By Chrispin Inambao
The death of the Secretary to the Minister of Defence could possibly have been averted had she pressed a formal charge against her husband in March.
Chilling details have emerged explaining how Selma Shaimemanya, whose life was cut short with a gunshot allegedly fired by her husband, endured a life of abuse day and night.
Before this week’s tragedy, permanently ruining a highly troubled marital union – in March this year to be precise – the Commanding Officer of the Drug Law Enforcement Unit, Detective Chief Inspector Bart de Klerk, received a distressing phone call from a sobbing Shaimemanya who was inconsolable and sounded highly traumatised.

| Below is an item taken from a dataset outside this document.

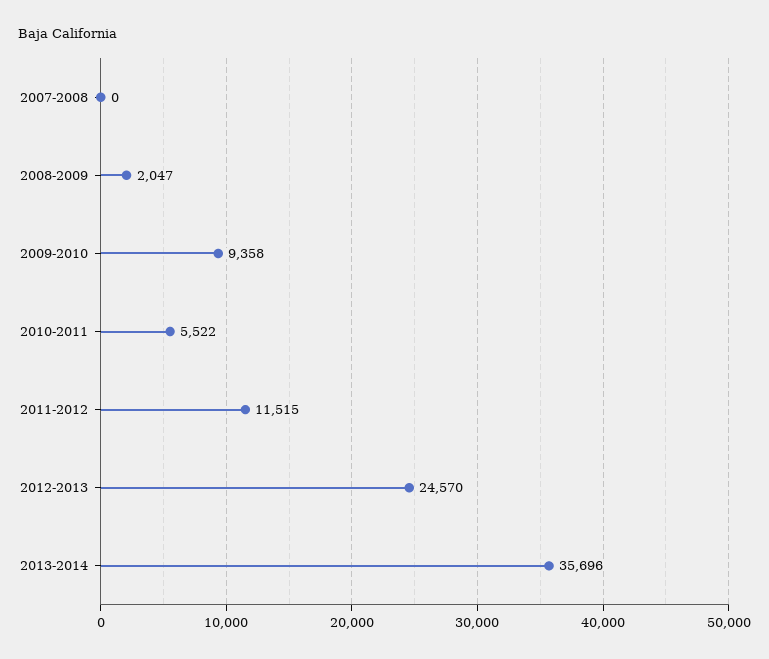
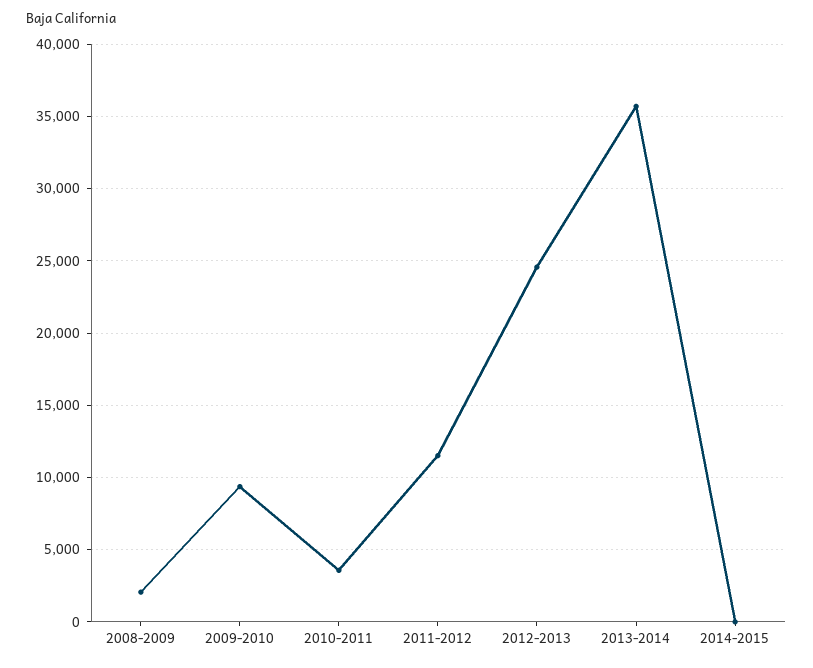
2007-2008: 0 -> none
2010-2011: 5522 -> 3500
2014-2015: none -> 0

When the police officer rushed to the couple’s house, the victim told him her life was hellish because she was subjected to physical assault daily and that her husband was in the habit of threatening to shoot her with his pistol. The detective was told that Lazarus Shaduka’s anger stemmed from ‘cocaine abuse’, the chief inspector said yesterday.

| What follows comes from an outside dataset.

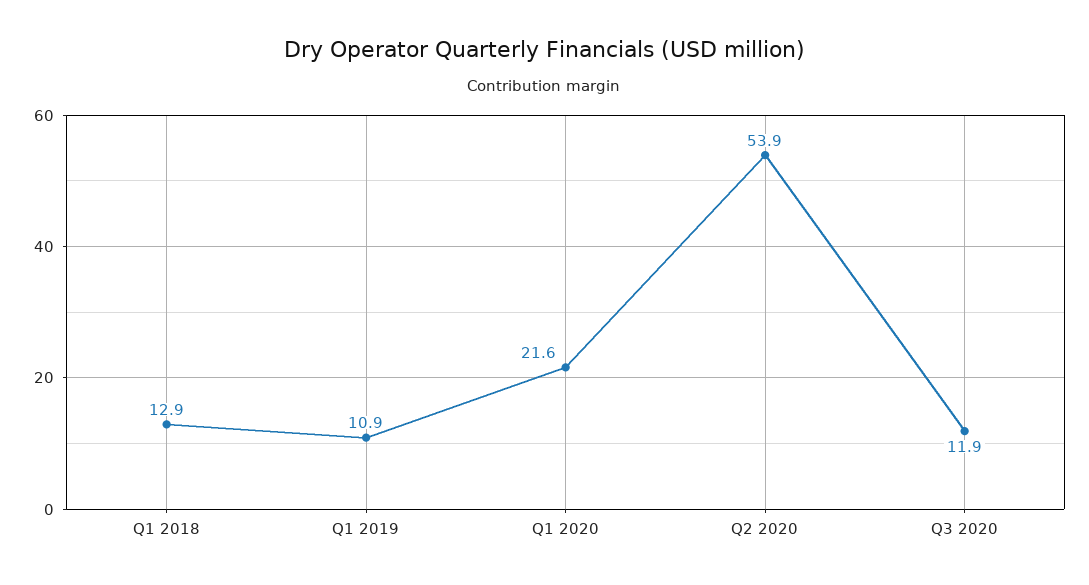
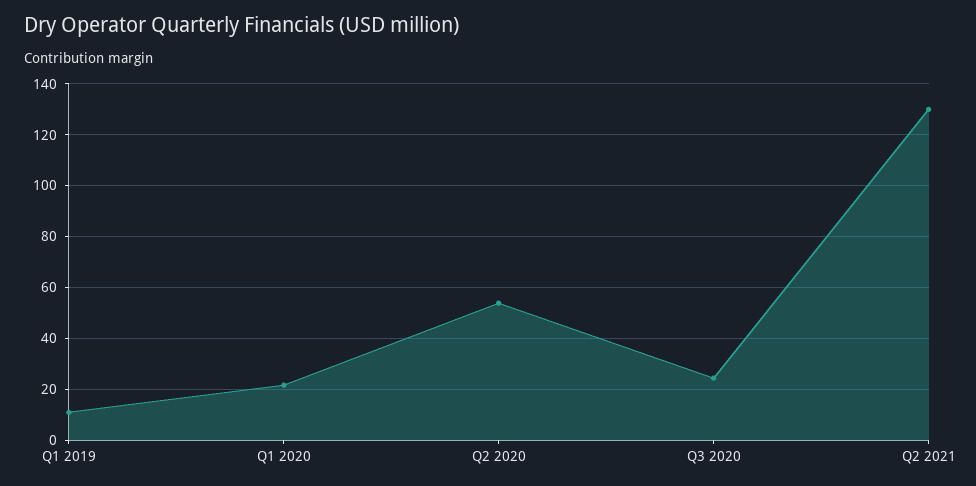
Q1 2018: 12.9 -> none
Q3 2020: 11.9 -> 25
Q2 2021: none -> 130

After attending to this case of domestic abuse involving the businessman, who resigned under a cloud of controversy from a managerial job at the City of Windhoek, the senior police officer took the suspect to the police station.
His weapon, the same that was used in the senseless murder of the hapless woman, was initially confiscated. But to his surprise, the victim refused point-blank to lay a charge of assault against her husband.

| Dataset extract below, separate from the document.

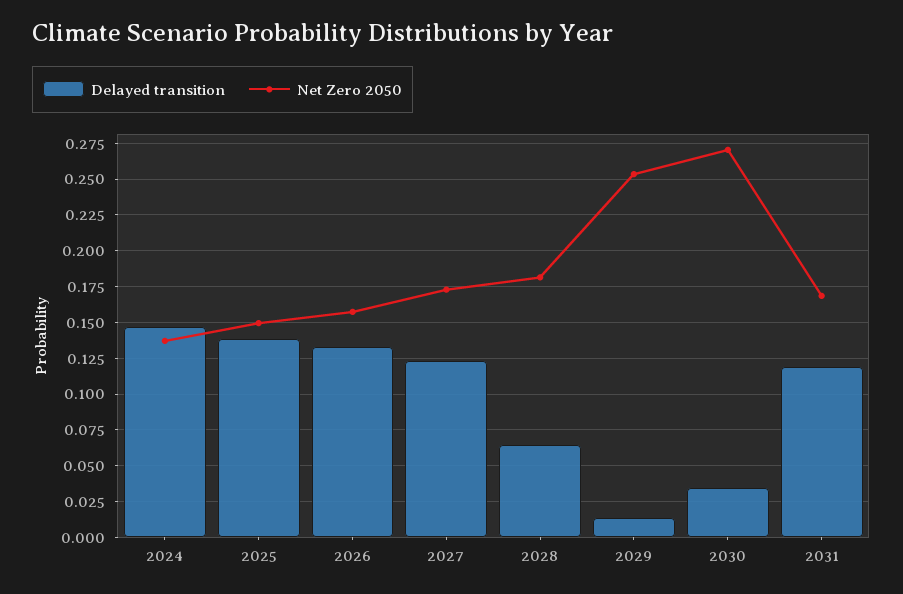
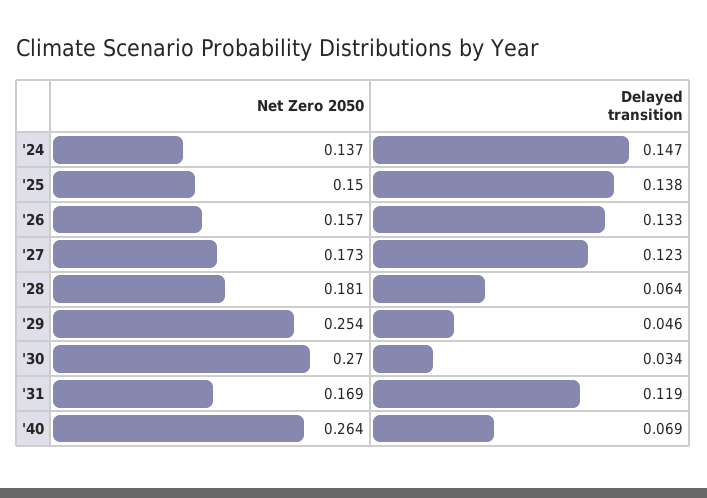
Delayed transition, 2029: 0.015 -> 0.046
Net Zero 2050, '40: none -> 0.264
Delayed transition, '40: none -> 0.069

“She called me to their house in Klein Windhoek because the husband allegedly assaulted her and was threatening to shoot her. I arrested the guy and took him to the police station but she refused to lay a charge against him,” he said.
“I could not keep the suspect in custody because there was no formal complainant from the woman,” he explained.
And a few weeks later, in April the victim phoned the chief inspector saying
Shaduka had changed from his abusive and heavy-handed ways and no longer snorted cocaine.
“She said the marriage problems they were having were solved and that the husband was rehabilitated from drugs.
She told the police officer that the gun should be returned to her husband because he needed the firearm to protect himself as he moved huge amounts of money from his (gambling) business,” he said.
Short of registering a case and the request from Shaimemanya for the firearm to be returned, the officer complied and turned in the firearm.
The victim leaves behind a thirteen-month-old baby and many bereaved relatives, friends and workmates at the ministry.